Применительно к развитию России в 90-е годы такой очевидной ошибкой стало развертывание широкомасштабной войны в Чечне. Помимо нравственных и политических последствий, чеченская война резко усугубила социально-экономический кризис, осложнила и без того крайне тяжелое положение с финансами страны, пустила на ветер немалую часть и без того скудных ресурсов переходного общества.

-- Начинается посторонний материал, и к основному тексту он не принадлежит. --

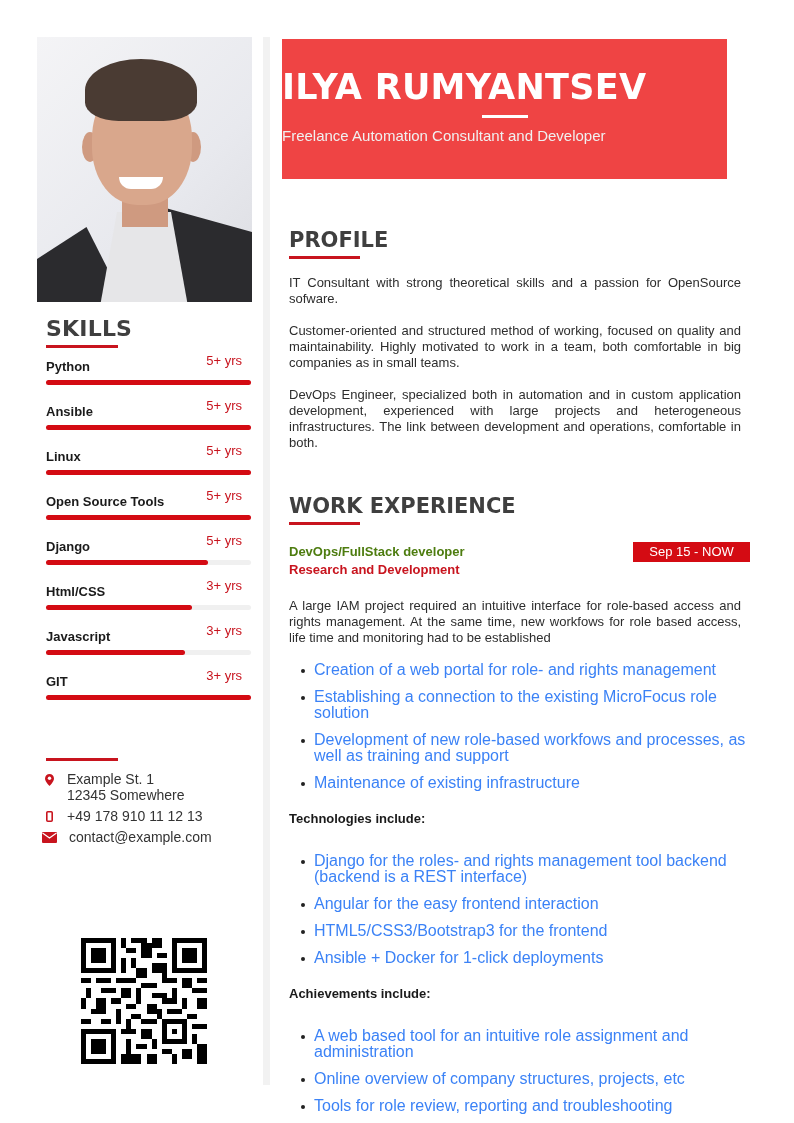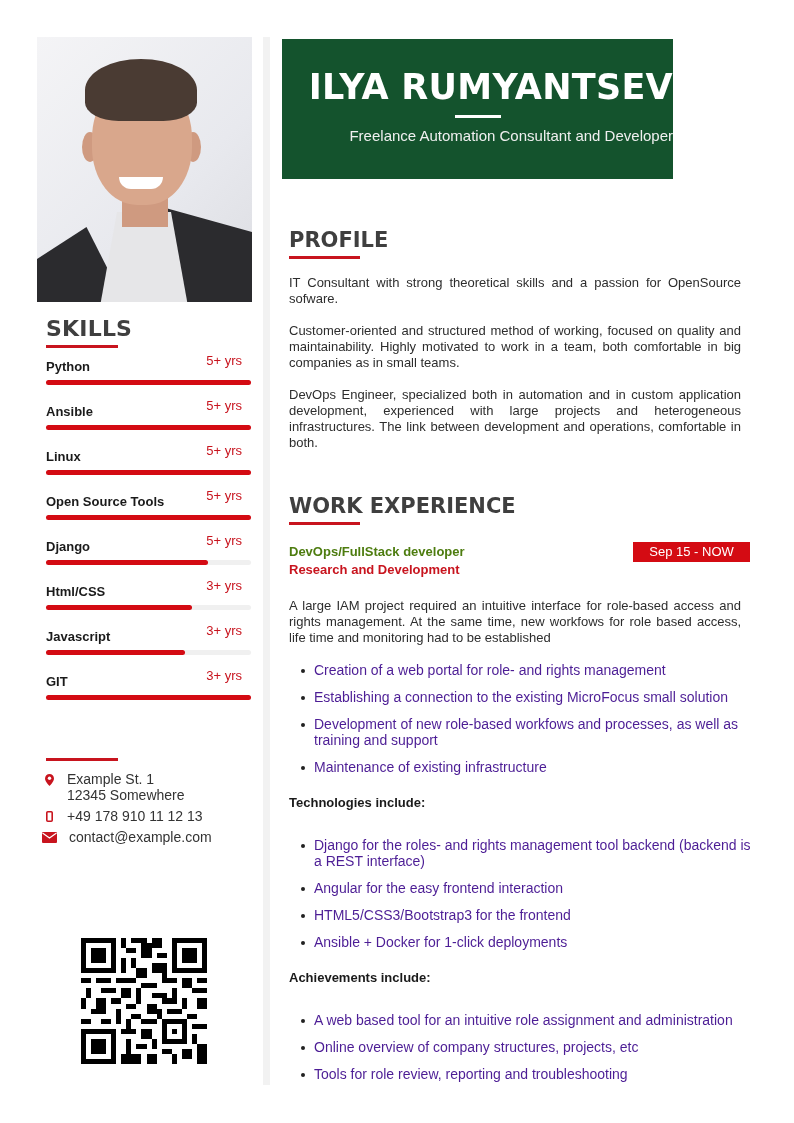--- a/index.html
+++ b/index.html
@@ -34,41 +34,41 @@
   .contact-item { display: flex; align-items: flex-start; margin-bottom: 5px; font-size: 14px; color: #333; line-height: 16px; }
   .contact-icon { width: 24px; display: flex; justify-content: center; padding-top: 3px; color: #c8141e; flex-shrink: 0; margin-left: 0px; }
   .contact-text { margin-left: 6px; }
 
   .qr { position: absolute; left: 81px; top: 938px; width: 126px; height: 126px; }
 
   
   .divider { position: absolute; left: 263px; top: 37px; width: 7px; height: 1048px; background: #f2f2f2; }
 
   
-  .header { position: absolute; left: 282px; top: 39px; width: 391px; height: 140px; background: #14532d; text-align: right; }
+  .header { position: absolute; left: 282px; top: 39px; width: 445px; height: 140px; background: #ef4444; text-align: left; }
   .name { font-family: "DejaVu Sans", sans-serif; font-weight: bold; color: #fff; font-size: 35px; margin-top: 28px; letter-spacing: 0.3px; }
   .name-rule { width: 46px; height: 3px; background: #fff; margin: 8px auto 0; }
   .subtitle { color: #f0f0f0; font-size: 15px; margin-top: 9px; }
 
   
   .main { position: absolute; left: 289px; top: 228px; width: 452px; }
   .section-title { font-family: "DejaVu Sans", sans-serif; font-weight: bold; font-size: 21px; color: #3f3f3f; }
   .section-rule { width: 71px; height: 3px; background: #c8141e; margin-top: 4px; }
   .para { font-size: 13px; line-height: 16px; color: #2d2d2d; text-align: justify; }
   .profile-paras { margin-top: 16px; }
   .profile-paras .para { margin-bottom: 16px; }
 
   .work { position: absolute; left: 289px; top: 494px; width: 470px; }
   .job-head { position: relative; margin-top: 19px; height: 40px; }
   .job-title { position: absolute; left: 0; top: 0; font-size: 13px; font-weight: bold; color: #4d7c0f; }
   .job-dept { position: absolute; left: 0; top: 18px; font-size: 13px; font-weight: bold; color: #c8141e; }
   .job-date { position: absolute; left: 344px; top: -2px; width: 117px; height: 20px; background: #d40b13; color: #fff; font-size: 13px; text-align: center; line-height: 20px; }
   .job-desc { margin-top: 14px; width: 452px; }
   ul.bullets { list-style: none; margin-top: 16px; margin-left: 12px; }
-  ul.bullets li { position: relative; padding-left: 13px; font-size: 14px; line-height: 16px; color: #4c1d95; margin-bottom: 11px; }
+  ul.bullets li { position: relative; padding-left: 13px; font-size: 16px; line-height: 16px; color: #3b82f6; margin-bottom: 11px; }
   ul.bullets li::before { content: ""; position: absolute; left: 0; top: 7px; width: 4px; height: 4px; border-radius: 50%; background: #222; }
   .sub-head { font-size: 13px; font-weight: bold; color: #1a1a1a; margin-top: 20px; }
 </style>
 </head>
 <body>
 
 <div class="left">
   <div class="photo">
     <div class="jacket-l"></div>
     <div class="jacket-r"></div>
@@ -286,21 +286,21 @@
   <div class="job-head">
     <div class="job-title">DevOps/FullStack developer</div>
     <div class="job-dept">Research and Development</div>
     <div class="job-date">Sep 15 - NOW</div>
   </div>
 
   <p class="para job-desc">A large IAM project required an intuitive interface for role-based access and rights management. At the same time, new workfows for role based access, life time and monitoring had to be established</p>
 
   <ul class="bullets">
     <li>Creation of a web portal for role- and rights management</li>
-    <li>Establishing a connection to the existing MicroFocus small solution</li>
+    <li>Establishing a connection to the existing MicroFocus role solution</li>
     <li>Development of new role-based workfows and processes, as well as training and support</li>
     <li>Maintenance of existing infrastructure</li>
   </ul>
 
   <div class="sub-head">Technologies include:</div>
   <ul class="bullets" style="margin-top:27px;">
     <li>Django for the roles- and rights management tool backend (backend is a REST interface)</li>
     <li>Angular for the easy frontend interaction</li>
     <li>HTML5/CSS3/Bootstrap3 for the frontend</li>
     <li>Ansible + Docker for 1-click deployments</li>

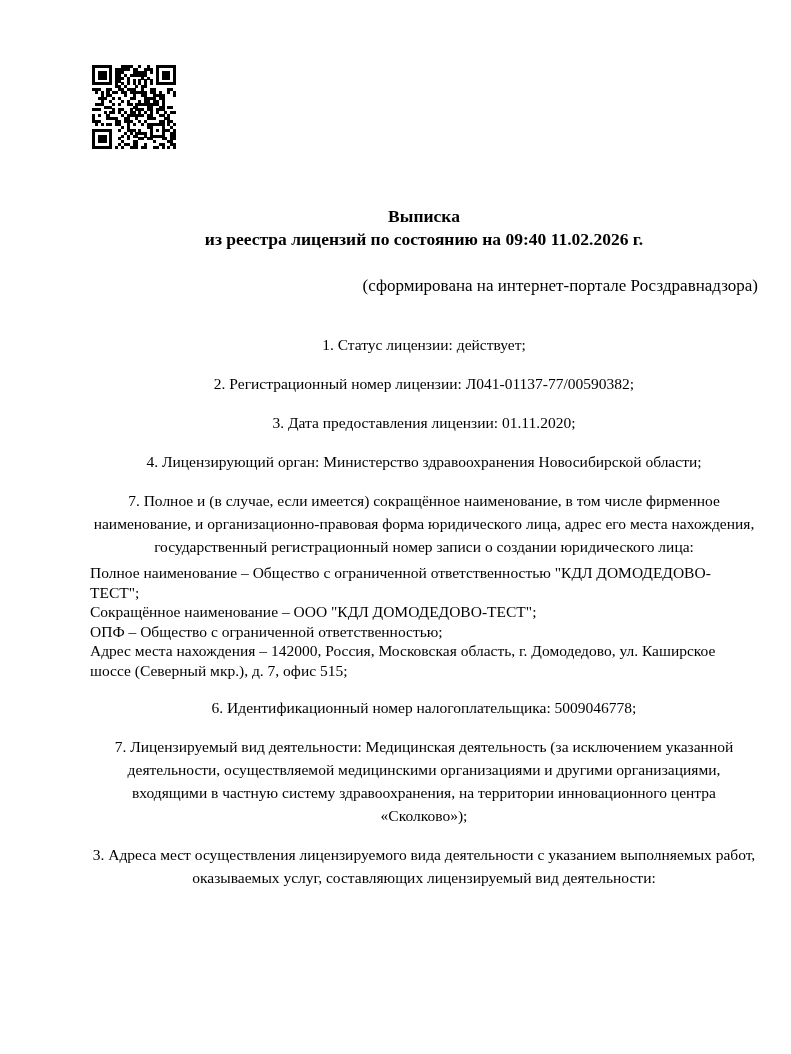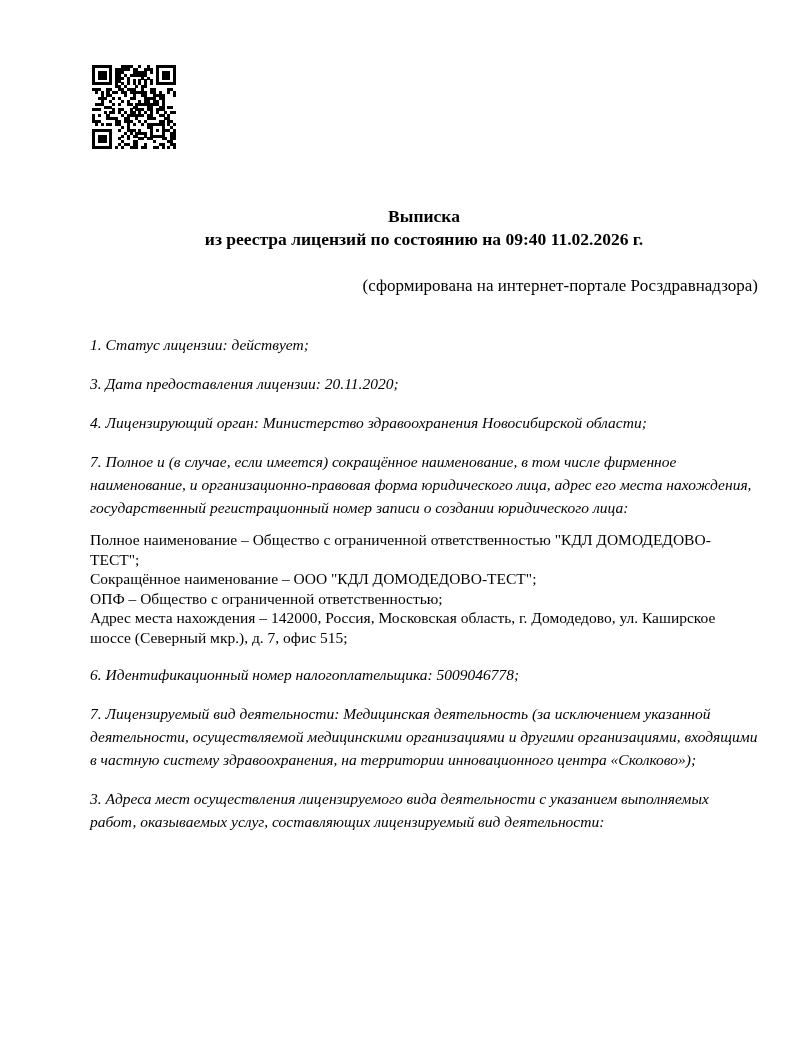--- a/index.html
+++ b/index.html
@@ -39,28 +39,27 @@
   }
   .note {
     margin-top: 27px;
     font-size: 17px;
     line-height: 16px;
     text-align: right;
   }
   .para {
     margin: 16px 0 0 0;
     line-height: 23px;
-    text-align: left;
-    font-style: italic;
+    text-align: center;
   }
   .para.first {
     margin-top: 39px;
   }
   .name-block {
-    margin-top: 11px;
+    margin-top: 5px;
     line-height: 19.5px;
   }
 </style>
 </head>
 <body>
 
 <div class="page">
 
   <svg id="qr" class="qr" viewBox="0 0 29 29" shape-rendering="crispEdges" fill="#000000">
       <rect x="0" y="0" width="1.05" height="1.05"></rect>
@@ -487,21 +486,22 @@
   <div class="content">
 
     <div class="doc-title">
       <div>Выписка</div>
       <div>из реестра лицензий по состоянию на 09:40 11.02.2026 г.</div>
     </div>
 
     <div class="note">(сформирована на интернет-портале Росздравнадзора)</div>
 
     <p class="para first">1. Статус лицензии: действует;</p>
-    <p class="para">3. Дата предоставления лицензии: 20.11.2020;</p>
+    <p class="para">2. Регистрационный номер лицензии: Л041-01137-77/00590382;</p>
+    <p class="para">3. Дата предоставления лицензии: 01.11.2020;</p>
     <p class="para">4. Лицензирующий орган: Министерство здравоохранения Новосибирской области;</p>
     <p class="para">7. Полное и (в случае, если имеется) сокращённое наименование, в том числе фирменное наименование, и организационно-правовая форма юридического лица, адрес его места нахождения, государственный регистрационный номер записи о создании юридического лица:</p>
 
     <div class="name-block">
       <div>Полное наименование – Общество с ограниченной ответственностью "КДЛ ДОМОДЕДОВО-ТЕСТ";</div>
       <div>Сокращённое наименование – ООО "КДЛ ДОМОДЕДОВО-ТЕСТ";</div>
       <div>ОПФ – Общество с ограниченной ответственностью;</div>
       <div>Адрес места нахождения – 142000, Россия, Московская область, г. Домодедово, ул. Каширское шоссе (Северный мкр.), д. 7, офис 515;</div>
     </div>
 

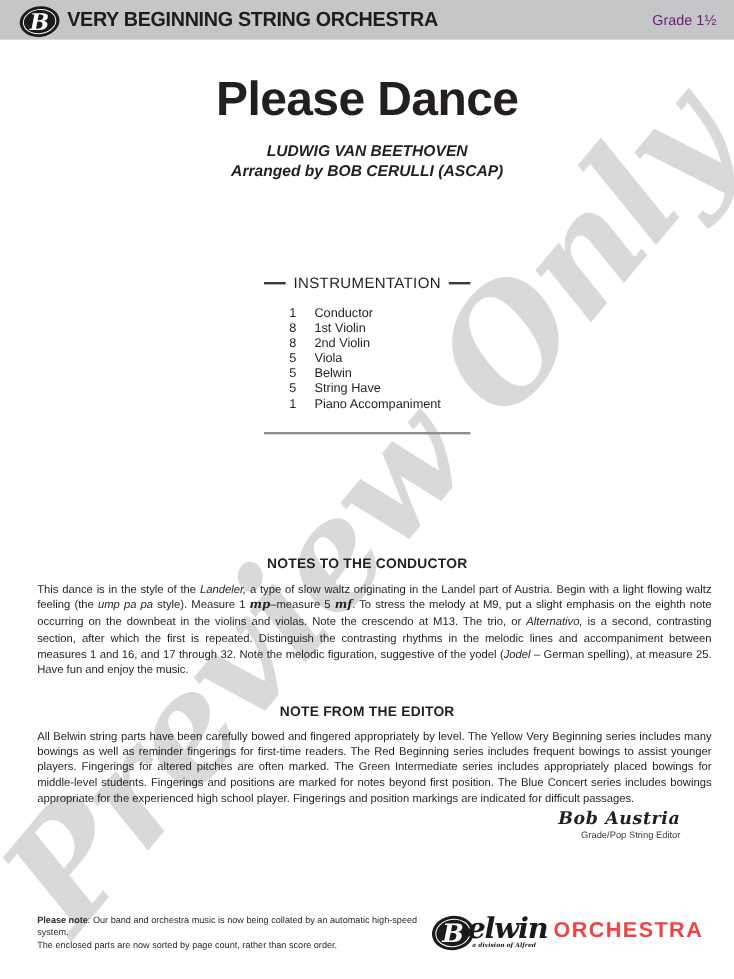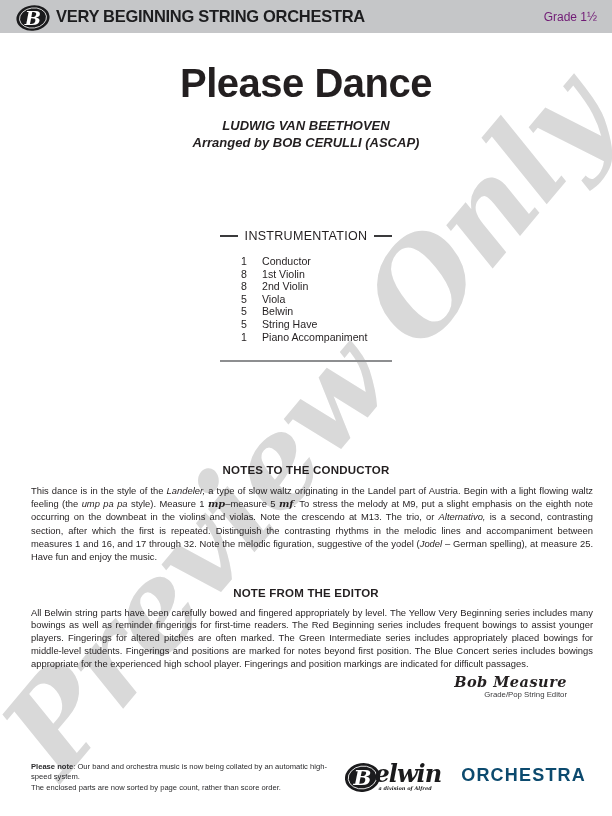--- a/index.html
+++ b/index.html
@@ -127,23 +127,23 @@
     font-size: 24px; line-height: 22px; letter-spacing: -1px;
     color: #1a1a1c;
   }
   .belwin-division {
     font-family: "DejaVu Serif", serif;
     font-style: italic; font-weight: bold;
     font-size: 5px; line-height: 6px; text-align: left;
     color: #1a1a1c; margin-left: 4px;
   }
   .belwin-orchestra {
-    margin-left: 20px;
+    margin-left: 5px;
     font-size: 18px; font-weight: 600; letter-spacing: 1.2px;
-    color: #0c4a6e; position: relative; top: -2px;
+    color: #ef4444; position: relative; top: -2px;
   }
 </style>
 </head>
 <body>
 
 <div class="page">
 
   <div class="watermark">Preview Only</div>
 
   <div class="content">
@@ -203,21 +203,21 @@
 
     <section>
       <h2 class="section-head conductor-head">NOTES TO THE CONDUCTOR</h2>
       <p class="body-text"><span>This dance is in the style of the </span><span class="it">Landeler,</span><span> a type of slow waltz originating in the Landel part of Austria. Begin with a light flowing waltz feeling (the </span><span class="it">ump pa pa</span><span> style). Measure 1 </span><span class="dyn">mp</span><span>–measure 5 </span><span class="dyn">mf</span><span>. To stress the melody at M9, put a slight emphasis on the eighth note occurring on the downbeat in the violins and violas. Note the crescendo at M13. The trio, or </span><span class="it">Alternativo,</span><span> is a second, contrasting section, after which the first is repeated. Distinguish the contrasting rhythms in the melodic lines and accompaniment between measures 1 and 16, and 17 through 32. Note the melodic figuration, suggestive of the yodel (</span><span class="it">Jodel</span><span> – German spelling), at measure 25. Have fun and enjoy the music.</span></p>
     </section>
 
     <section>
       <h2 class="section-head editor-head">NOTE FROM THE EDITOR</h2>
       <p class="body-text editor-body">All Belwin string parts have been carefully bowed and fingered appropriately by level. The Yellow Very Beginning series includes many bowings as well as reminder fingerings for first-time readers. The Red Beginning series includes frequent bowings to assist younger players. Fingerings for altered pitches are often marked. The Green Intermediate series includes appropriately placed bowings for middle-level students. Fingerings and positions are marked for notes beyond first position. The Blue Concert series includes bowings appropriate for the experienced high school player. Fingerings and position markings are indicated for difficult passages.</p>
       <div class="signature">
-        <div class="sig-name">Bob Measure</div>
+        <div class="sig-name">Bob Austria</div>
         <div class="sig-title">Grade/Pop String Editor</div>
       </div>
     </section>
 
   </div>
 
   <footer class="footer">
     <div class="please-note">
       <div><span class="bold">Please note</span><span>: Our band and orchestra music is now being collated by an automatic high-speed system.</span></div>
       <div>The enclosed parts are now sorted by page count, rather than score order.</div>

В экономической области масштабы совокупного воздействия объективных и субъективных факторов переходного кризиса легко оценить показателями падения производства и народохозяйственной активности в целом. Как известно, они сократились за первую половину 90-х годов более чем на треть [4]. Политические, социальные, культурные составляющие переходного кризиса нельзя выразить в столь же обобщенных и отчетливых цифрах. Современнику, однако, очевидна сопоставимость глубины кризиса в других сферах общественной жизни с тем, что происходило в экономике. Признаем, что в современной России кризис перехода от государственного социализма к капиталистическому или посткапиталистическому устройству не столь кровав и разрушителен, какой была у нас переходная смута во времена свержения капитализма. Но сам по себе это тяжкий и разрушительный кризис, далеко превосходящий переходные трудности в большинстве стран, преодолевающих наследие государственного социализма.